Work task: An exact reproduction of the entries is needed. Keep all pictures out of it.
** Opening Excerpted data block **
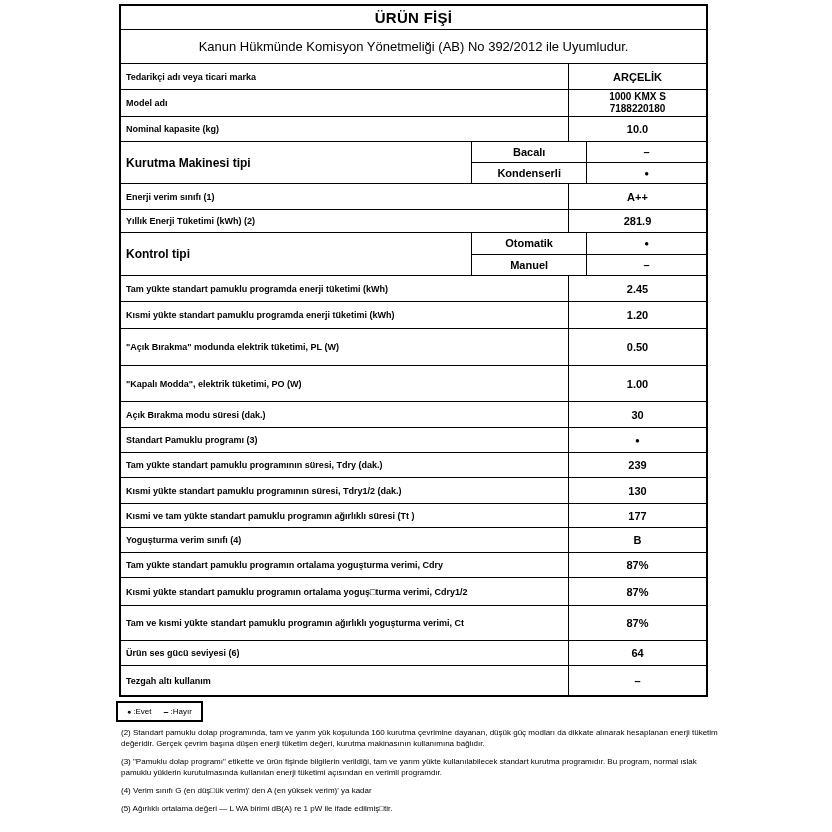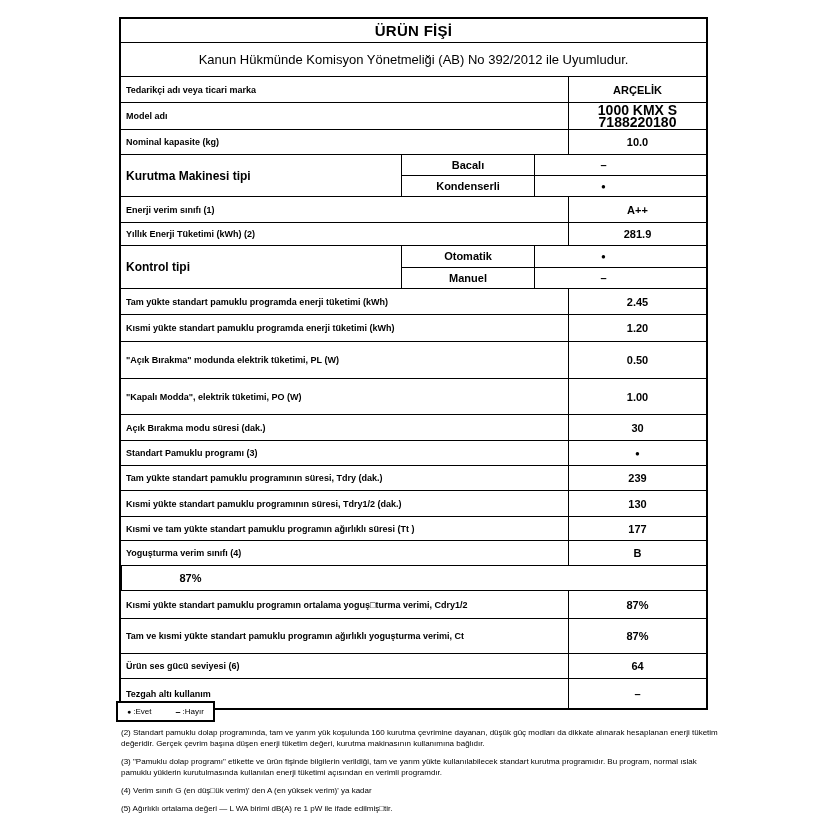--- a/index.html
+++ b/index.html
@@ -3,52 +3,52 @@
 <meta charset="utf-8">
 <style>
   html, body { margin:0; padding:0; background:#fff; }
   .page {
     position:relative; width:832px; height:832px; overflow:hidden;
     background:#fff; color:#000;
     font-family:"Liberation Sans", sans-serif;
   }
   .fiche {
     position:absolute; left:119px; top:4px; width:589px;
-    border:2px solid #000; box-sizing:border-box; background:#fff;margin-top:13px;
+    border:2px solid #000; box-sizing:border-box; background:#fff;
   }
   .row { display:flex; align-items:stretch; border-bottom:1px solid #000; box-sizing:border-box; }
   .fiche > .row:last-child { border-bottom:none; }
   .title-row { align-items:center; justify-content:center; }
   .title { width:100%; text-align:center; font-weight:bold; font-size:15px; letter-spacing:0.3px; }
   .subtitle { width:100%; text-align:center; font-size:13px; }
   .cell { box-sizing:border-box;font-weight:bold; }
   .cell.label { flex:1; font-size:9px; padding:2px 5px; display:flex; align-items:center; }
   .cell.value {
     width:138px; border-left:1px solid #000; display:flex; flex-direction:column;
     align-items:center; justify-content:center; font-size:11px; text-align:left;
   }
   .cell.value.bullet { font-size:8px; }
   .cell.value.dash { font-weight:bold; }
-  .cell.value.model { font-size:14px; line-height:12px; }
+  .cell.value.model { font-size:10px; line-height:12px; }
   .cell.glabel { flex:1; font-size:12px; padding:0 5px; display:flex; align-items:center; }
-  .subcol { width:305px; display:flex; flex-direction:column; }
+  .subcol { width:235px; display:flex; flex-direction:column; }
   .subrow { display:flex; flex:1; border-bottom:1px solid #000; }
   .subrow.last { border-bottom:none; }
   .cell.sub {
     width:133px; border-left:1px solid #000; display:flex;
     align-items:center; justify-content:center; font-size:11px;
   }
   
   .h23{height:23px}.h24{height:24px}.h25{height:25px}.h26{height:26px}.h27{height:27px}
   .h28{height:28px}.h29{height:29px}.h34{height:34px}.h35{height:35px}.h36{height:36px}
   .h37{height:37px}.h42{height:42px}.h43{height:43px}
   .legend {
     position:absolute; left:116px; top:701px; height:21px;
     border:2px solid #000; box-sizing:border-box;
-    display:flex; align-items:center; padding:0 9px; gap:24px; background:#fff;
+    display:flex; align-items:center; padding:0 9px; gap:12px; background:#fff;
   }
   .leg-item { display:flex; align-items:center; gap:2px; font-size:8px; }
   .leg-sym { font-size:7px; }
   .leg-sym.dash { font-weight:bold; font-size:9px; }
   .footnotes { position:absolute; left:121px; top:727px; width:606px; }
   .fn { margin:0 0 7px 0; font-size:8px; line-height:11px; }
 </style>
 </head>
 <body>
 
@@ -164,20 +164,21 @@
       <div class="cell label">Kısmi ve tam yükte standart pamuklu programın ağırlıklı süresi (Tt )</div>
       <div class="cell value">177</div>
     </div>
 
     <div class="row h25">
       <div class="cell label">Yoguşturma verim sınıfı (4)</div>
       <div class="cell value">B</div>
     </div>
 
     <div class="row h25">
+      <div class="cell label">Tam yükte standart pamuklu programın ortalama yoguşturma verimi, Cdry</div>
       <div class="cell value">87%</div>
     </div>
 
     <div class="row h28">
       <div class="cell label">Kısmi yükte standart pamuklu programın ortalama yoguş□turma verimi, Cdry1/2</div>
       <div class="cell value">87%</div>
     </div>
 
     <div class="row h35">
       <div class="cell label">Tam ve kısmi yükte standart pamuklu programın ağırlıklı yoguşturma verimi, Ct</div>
** Closing Excerpted data block **
Response area:
--- a/index.html
+++ b/index.html
@@ -3,52 +3,52 @@
 <meta charset="utf-8">
 <style>
   html, body { margin:0; padding:0; background:#fff; }
   .page {
     position:relative; width:832px; height:832px; overflow:hidden;
     background:#fff; color:#000;
     font-family:"Liberation Sans", sans-serif;
   }
   .fiche {
     position:absolute; left:119px; top:4px; width:589px;
-    border:2px solid #000; box-sizing:border-box; background:#fff;margin-top:13px;
+    border:2px solid #000; box-sizing:border-box; background:#fff;
   }
   .row { display:flex; align-items:stretch; border-bottom:1px solid #000; box-sizing:border-box; }
   .fiche > .row:last-child { border-bottom:none; }
   .title-row { align-items:center; justify-content:center; }
   .title { width:100%; text-align:center; font-weight:bold; font-size:15px; letter-spacing:0.3px; }
   .subtitle { width:100%; text-align:center; font-size:13px; }
   .cell { box-sizing:border-box;font-weight:bold; }
   .cell.label { flex:1; font-size:9px; padding:2px 5px; display:flex; align-items:center; }
   .cell.value {
     width:138px; border-left:1px solid #000; display:flex; flex-direction:column;
     align-items:center; justify-content:center; font-size:11px; text-align:left;
   }
   .cell.value.bullet { font-size:8px; }
   .cell.value.dash { font-weight:bold; }
-  .cell.value.model { font-size:14px; line-height:12px; }
+  .cell.value.model { font-size:10px; line-height:12px; }
   .cell.glabel { flex:1; font-size:12px; padding:0 5px; display:flex; align-items:center; }
-  .subcol { width:305px; display:flex; flex-direction:column; }
+  .subcol { width:235px; display:flex; flex-direction:column; }
   .subrow { display:flex; flex:1; border-bottom:1px solid #000; }
   .subrow.last { border-bottom:none; }
   .cell.sub {
     width:133px; border-left:1px solid #000; display:flex;
     align-items:center; justify-content:center; font-size:11px;
   }
   
   .h23{height:23px}.h24{height:24px}.h25{height:25px}.h26{height:26px}.h27{height:27px}
   .h28{height:28px}.h29{height:29px}.h34{height:34px}.h35{height:35px}.h36{height:36px}
   .h37{height:37px}.h42{height:42px}.h43{height:43px}
   .legend {
     position:absolute; left:116px; top:701px; height:21px;
     border:2px solid #000; box-sizing:border-box;
-    display:flex; align-items:center; padding:0 9px; gap:24px; background:#fff;
+    display:flex; align-items:center; padding:0 9px; gap:12px; background:#fff;
   }
   .leg-item { display:flex; align-items:center; gap:2px; font-size:8px; }
   .leg-sym { font-size:7px; }
   .leg-sym.dash { font-weight:bold; font-size:9px; }
   .footnotes { position:absolute; left:121px; top:727px; width:606px; }
   .fn { margin:0 0 7px 0; font-size:8px; line-height:11px; }
 </style>
 </head>
 <body>
 
@@ -164,20 +164,21 @@
       <div class="cell label">Kısmi ve tam yükte standart pamuklu programın ağırlıklı süresi (Tt )</div>
       <div class="cell value">177</div>
     </div>
 
     <div class="row h25">
       <div class="cell label">Yoguşturma verim sınıfı (4)</div>
       <div class="cell value">B</div>
     </div>
 
     <div class="row h25">
+      <div class="cell label">Tam yükte standart pamuklu programın ortalama yoguşturma verimi, Cdry</div>
       <div class="cell value">87%</div>
     </div>
 
     <div class="row h28">
       <div class="cell label">Kısmi yükte standart pamuklu programın ortalama yoguş□turma verimi, Cdry1/2</div>
       <div class="cell value">87%</div>
     </div>
 
     <div class="row h35">
       <div class="cell label">Tam ve kısmi yükte standart pamuklu programın ağırlıklı yoguşturma verimi, Ct</div>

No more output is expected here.